Stored dataset items
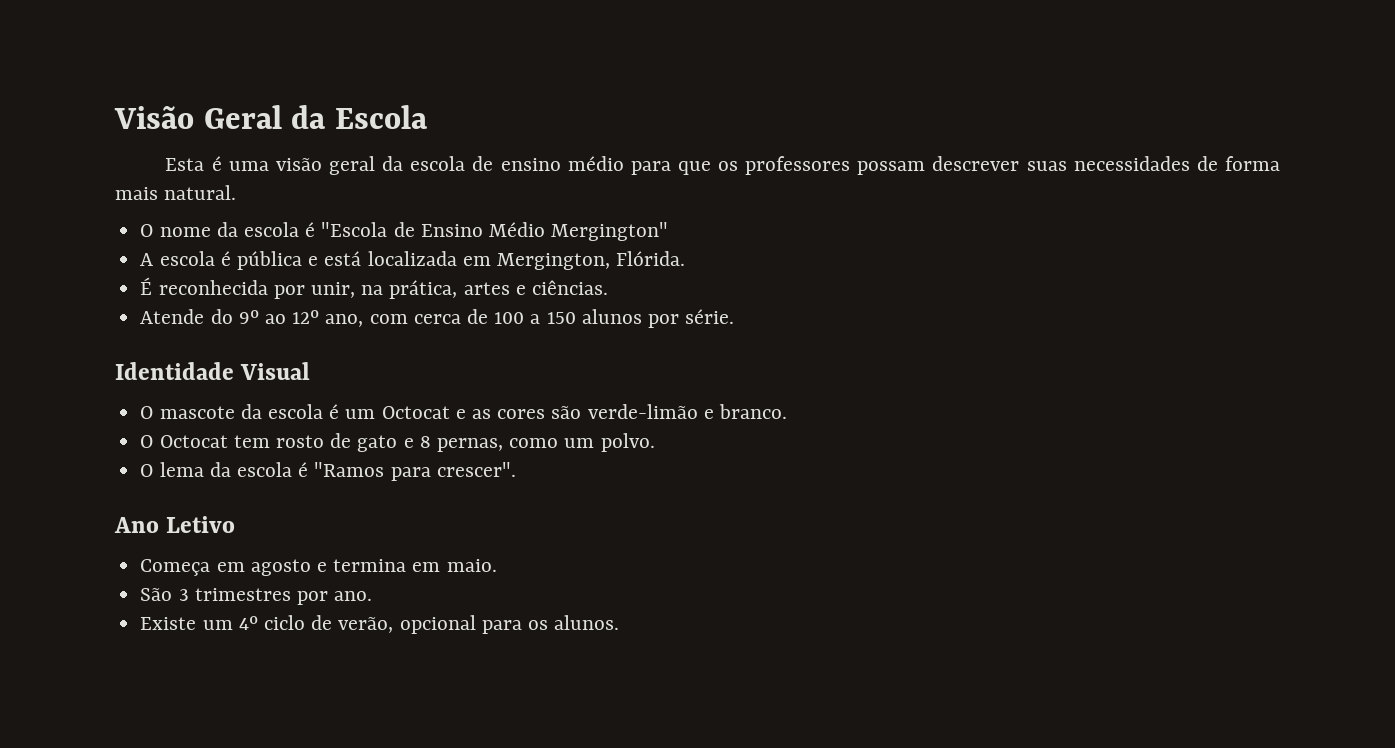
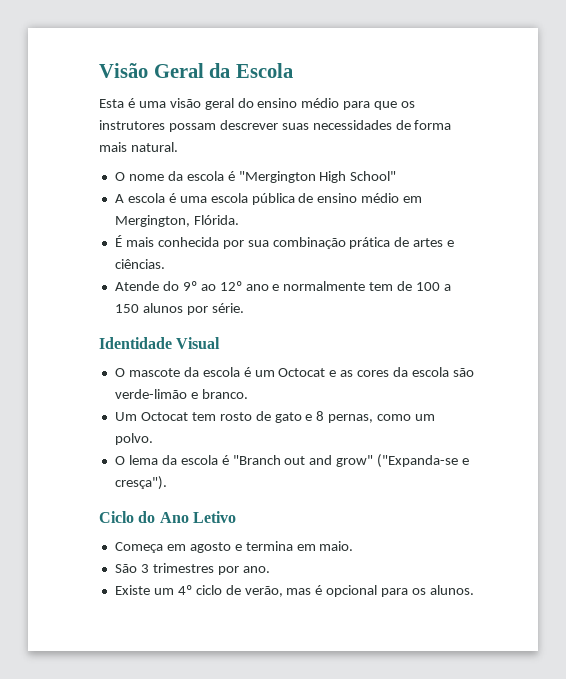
- Esta é uma visão geral da escola de ensino médio para que os professores possam descrever suas necessidades de forma mais natural.
+ Esta é uma visão geral do ensino médio para que os instrutores possam descrever suas necessidades de forma mais natural.
- O nome da escola é "Escola de Ensino Médio Mergington"
- A escola é pública e está localizada em Mergington, Flórida.
- É reconhecida por unir, na prática, artes e ciências.
+ O nome da escola é "Mergington High School"
+ A escola é uma escola pública de ensino médio em Mergington, Flórida.
+ É mais conhecida por sua combinação prática de artes e ciências.
- Atende do 9º ao 12º ano, com cerca de 100 a 150 alunos por série.
+ Atende do 9º ao 12º ano e normalmente tem de 100 a 150 alunos por série.
- O mascote da escola é um Octocat e as cores são verde-limão e branco.
+ O mascote da escola é um Octocat e as cores da escola são verde-limão e branco.
- O Octocat tem rosto de gato e 8 pernas, como um polvo.
+ Um Octocat tem rosto de gato e 8 pernas, como um polvo.
- O lema da escola é "Ramos para crescer".
- Ano Letivo
+ O lema da escola é "Branch out and grow" ("Expanda-se e cresça").
+ Ciclo do Ano Letivo
- Existe um 4º ciclo de verão, opcional para os alunos.
+ Existe um 4º ciclo de verão, mas é opcional para os alunos.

- _Task_
What is needed is an exact repetition of every entry, without the pictures.

- _Output of the exercise_
- Esta é uma visão geral da escola de ensino médio para que os professores possam descrever suas necessidades de forma mais natural.
+ Esta é uma visão geral do ensino médio para que os instrutores possam descrever suas necessidades de forma mais natural.
- O nome da escola é "Escola de Ensino Médio Mergington"
- A escola é pública e está localizada em Mergington, Flórida.
- É reconhecida por unir, na prática, artes e ciências.
+ O nome da escola é "Mergington High School"
+ A escola é uma escola pública de ensino médio em Mergington, Flórida.
+ É mais conhecida por sua combinação prática de artes e ciências.
- Atende do 9º ao 12º ano, com cerca de 100 a 150 alunos por série.
+ Atende do 9º ao 12º ano e normalmente tem de 100 a 150 alunos por série.
- O mascote da escola é um Octocat e as cores são verde-limão e branco.
+ O mascote da escola é um Octocat e as cores da escola são verde-limão e branco.
- O Octocat tem rosto de gato e 8 pernas, como um polvo.
+ Um Octocat tem rosto de gato e 8 pernas, como um polvo.
- O lema da escola é "Ramos para crescer".
- Ano Letivo
+ O lema da escola é "Branch out and grow" ("Expanda-se e cresça").
+ Ciclo do Ano Letivo
- Existe um 4º ciclo de verão, opcional para os alunos.
+ Existe um 4º ciclo de verão, mas é opcional para os alunos.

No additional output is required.